Northland argues that contribution and indemnity claims are intimately related to the underlying tort suit which, in this case, the Commission would have had subject matter jurisdiction to hear. Thus, the category of "dangerous highway condition" may be read to include Northland's claim against the State; no new jurisdictional category need be created. While contribution and indemnity claims are, of course, linked to the underlying tort, they are separate and independent remedies under Tennessee law.See Butler v. Trentham, 224 Tenn. 528, 534, 458 S.W.2d 13, 15 (1970) ("[W]here [contribution] is allowed between joint tortfeasors, it does not sound in and is not based on tort. It rests rather on principles of equity and natural justice."); Uniform Contribution Among Tort-Feasors Act, Tenn. Code Ann. § 29-11-101, et seq. (providing a contribution remedy that is distinct from the underlying tort remedy). A plaintiff's suit against an alleged tortfeasor seeks redress for harm caused by that tortfeasor, in this case because of the tortfeasor's negligence. Contribution and indemnity, however, are remedies a party seeks after having been found liable for tortious conduct, designed to recover all or part of the loss from another responsible party. See Owens v. Truckstops of America, 915 S.W.2d 420, 433 (Tenn. 1996) ("[C]ontribution shifts part of the loss from one party to another [and] traditional implied indemnity shifts the entire loss from the party found liable to a party who should bear the entire loss."). Thus, although Northland's desired contribution suit against the State is related to Mr. Sheppard's, Mr. McGuire's and the estate of Mr. Deskovic's suit against Mr. McDonald and Walnut, Inc., the two suits are nonetheless distinct.

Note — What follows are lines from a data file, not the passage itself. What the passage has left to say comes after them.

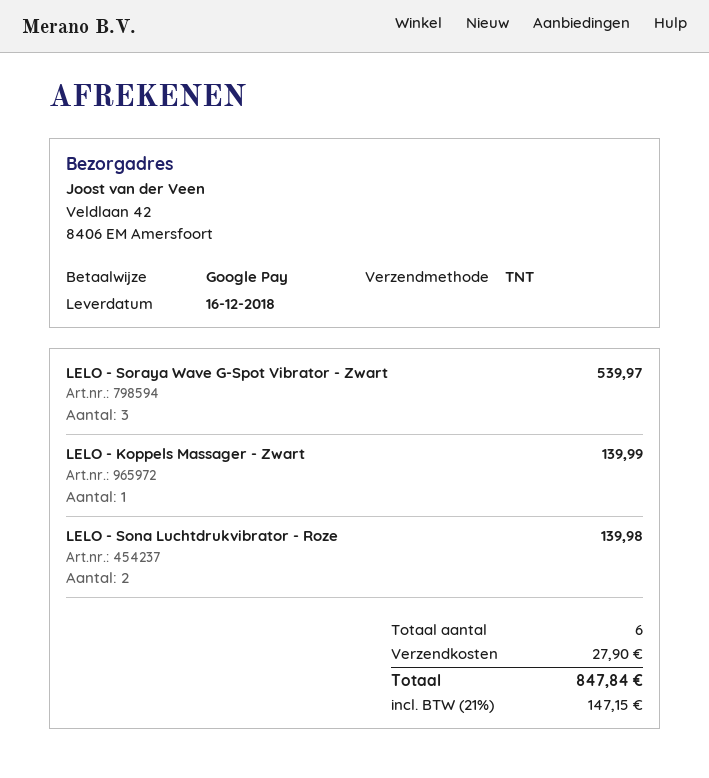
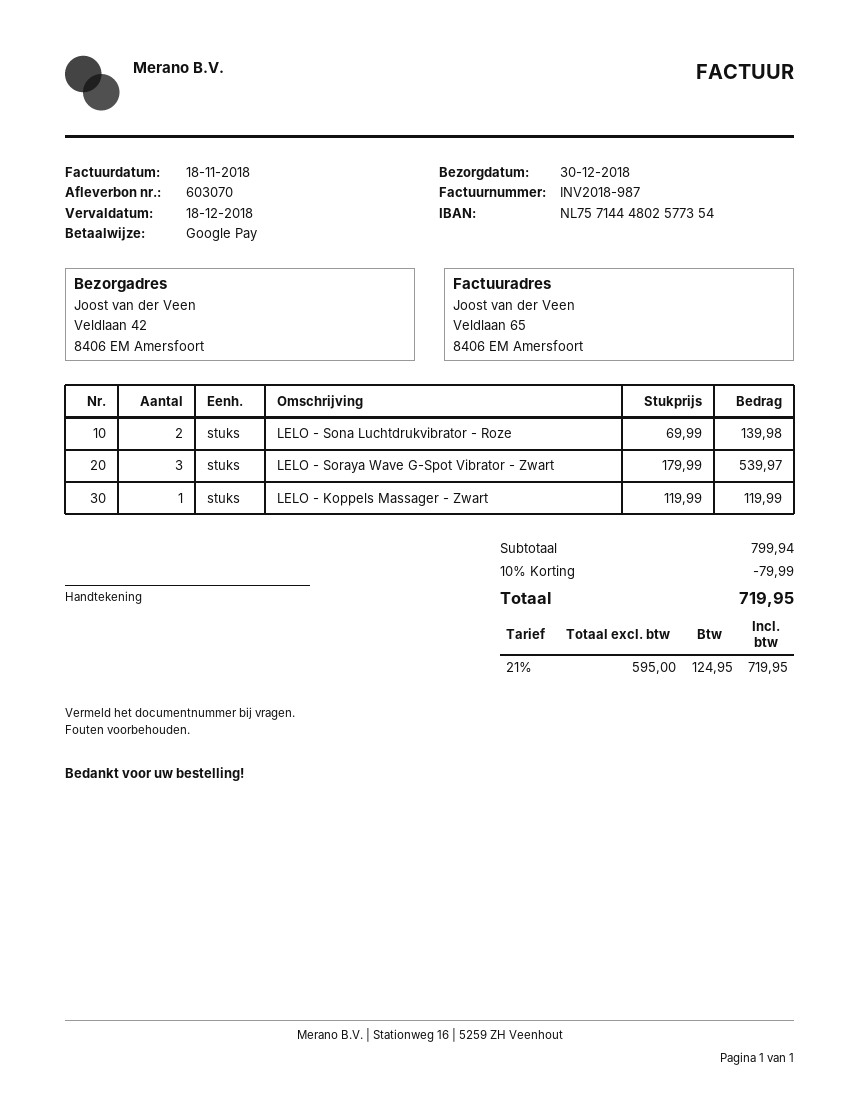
delivery date: 2018-12-16 -> 2018-12-30
LELO - Koppels Massager - Zwart: 1 for 139.99 -> 1 for 119.99
discount: none -> 10% = 79.99
shipping: 27.90 -> none
tax: 21% = 147.15 -> 21% = 124.95
total: 847.84 -> 719.95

To avoid confusion, we note that the contribution and indemnity claims at issue in this case were initiated prior to our decision in McIntyre v. Balentine, 833 S.W.2d 52 (Tenn. 1992). However, because of our resolution o f the jurisdictional issue presented here, it is unnecessary for us to determine how comparative fault principles affect the availability of contribution and indemnity in this case.
Recognition that contribution and indemnity claims are not merely expansions of the underlying tort suit on which they are based, but rather different remedies which exist for different purposes, resolves this dispute. As noted, legislation authorizing suits against the state must provide for the state's consent in "plain, clear, and unmistakable" terms. Cook, 171 Tenn. at 611, 106 S.W.2d at 861. No such clarity is present in section 9-8-307. A decision from this Court interpreting this statute to include Northland's claim within the Commission's subject matter jurisdiction would be tantamount to judicially creating a waiver of sovereign immunity to which the State has not actually consented. We decline to adopt this interpretation and therefore affirm the Court of Appeals.
CONCLUSION
Based on our interpretation of Tennessee Code Annotated section 9-8-307, we hold that the Tennessee Claims Commission does not have subject matter jurisdiction to hear contribution and indemnity claims. The decision of the Court of Appeals dismissing Northland's claim against the State is affirmed.